DATASET RECORDS =

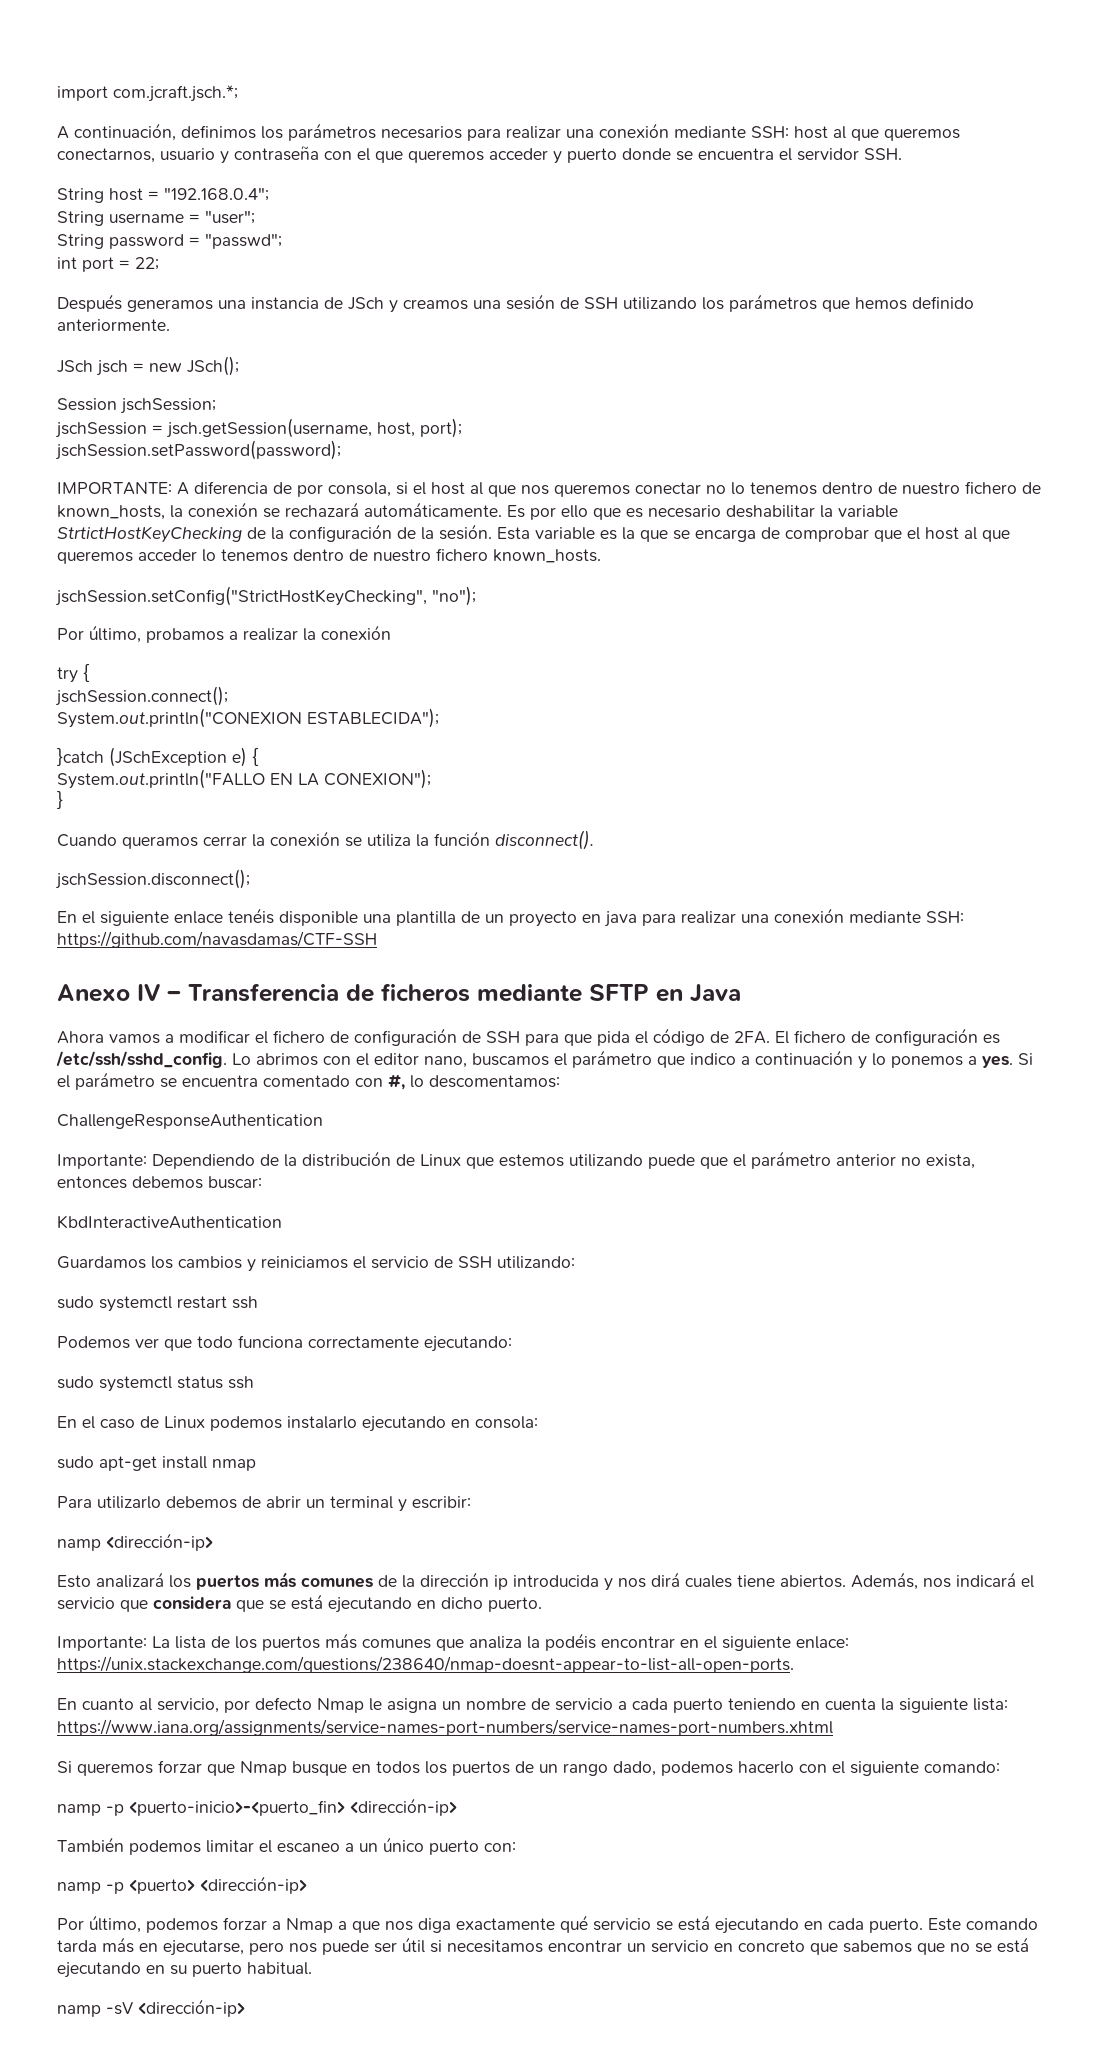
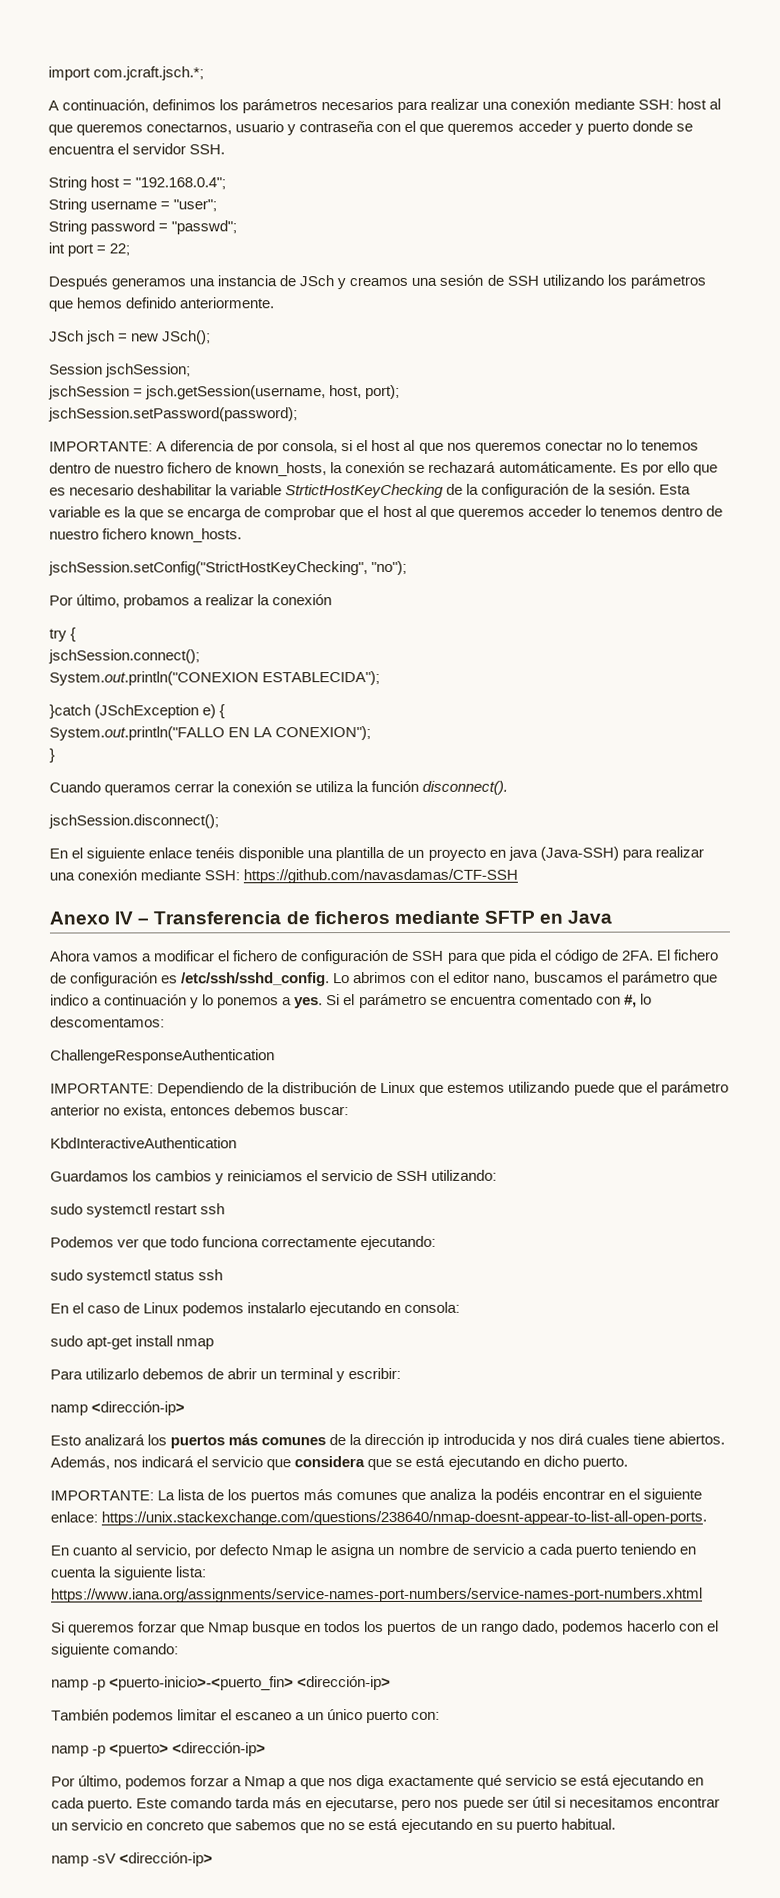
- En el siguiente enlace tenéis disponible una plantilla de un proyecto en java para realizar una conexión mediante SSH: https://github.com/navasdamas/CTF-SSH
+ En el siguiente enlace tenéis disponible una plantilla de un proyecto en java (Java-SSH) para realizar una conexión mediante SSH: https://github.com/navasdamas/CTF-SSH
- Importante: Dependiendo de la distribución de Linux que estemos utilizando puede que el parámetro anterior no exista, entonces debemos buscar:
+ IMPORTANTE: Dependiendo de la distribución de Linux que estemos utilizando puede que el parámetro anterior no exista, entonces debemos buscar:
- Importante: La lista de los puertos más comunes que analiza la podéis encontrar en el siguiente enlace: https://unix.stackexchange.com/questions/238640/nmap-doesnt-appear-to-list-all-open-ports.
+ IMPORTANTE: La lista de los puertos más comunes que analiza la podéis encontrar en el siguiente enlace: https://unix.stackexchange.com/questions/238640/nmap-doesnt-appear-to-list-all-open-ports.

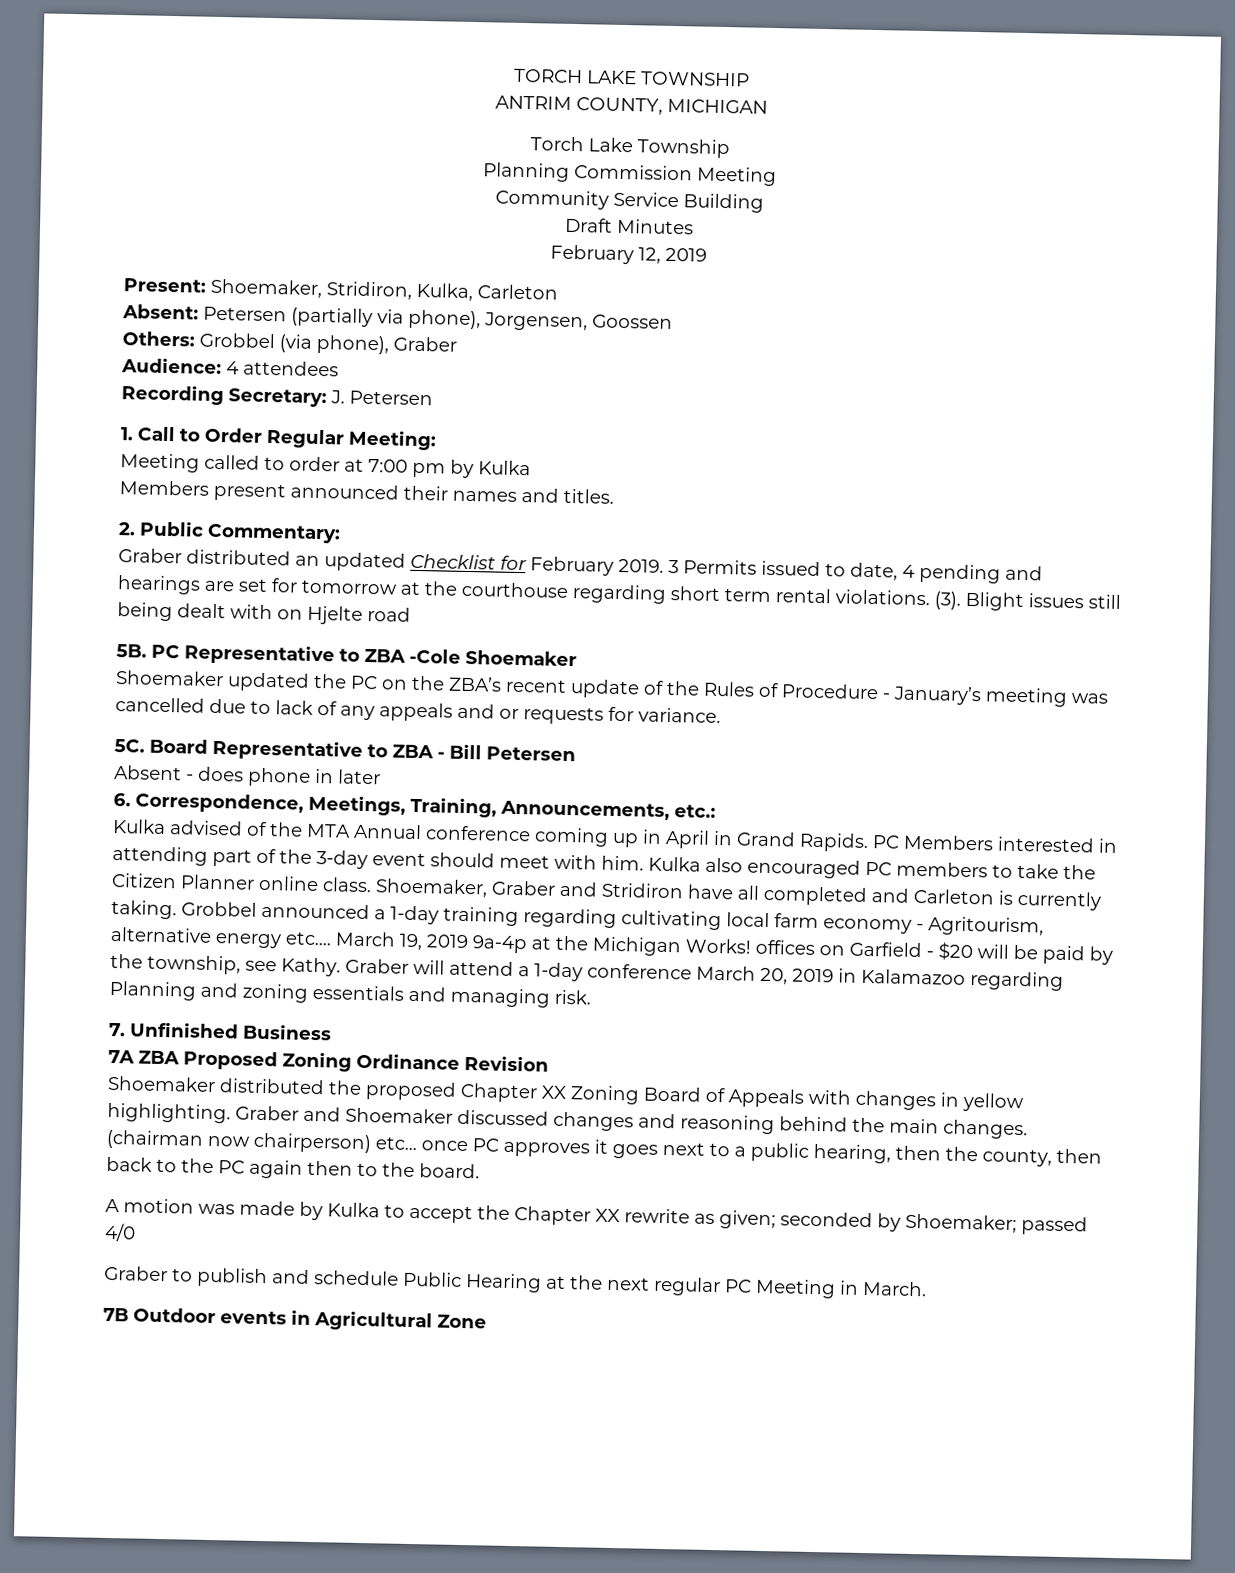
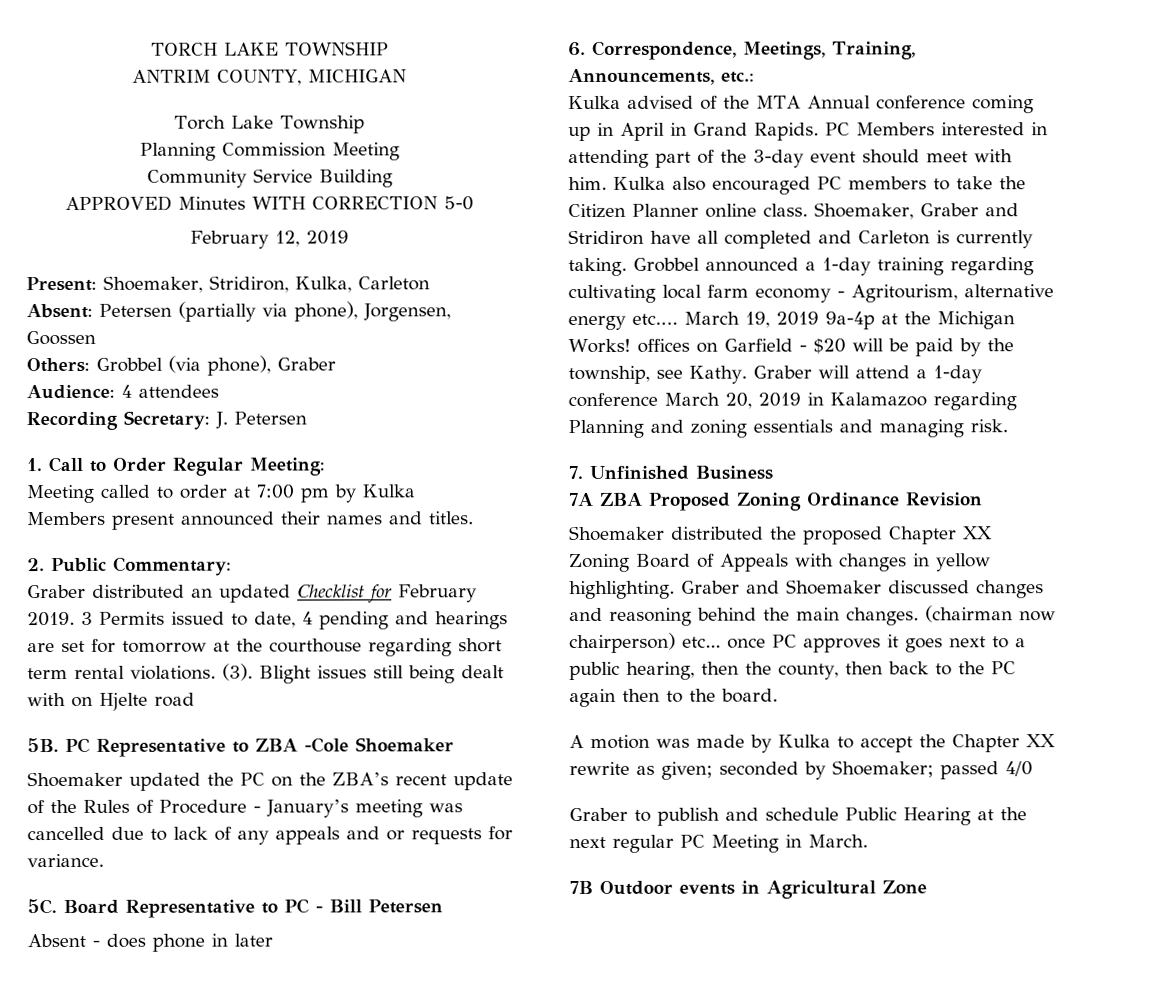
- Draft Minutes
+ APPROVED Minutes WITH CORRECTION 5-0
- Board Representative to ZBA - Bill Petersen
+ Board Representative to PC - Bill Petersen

AIM OF THE EXERCISE = Repeat word for word the lines running from the line containing "- Draft Minutes" to the end of the entries above, inclusive.

OUTPUT BELOW =
- Draft Minutes
+ APPROVED Minutes WITH CORRECTION 5-0
- Board Representative to ZBA - Bill Petersen
+ Board Representative to PC - Bill Petersen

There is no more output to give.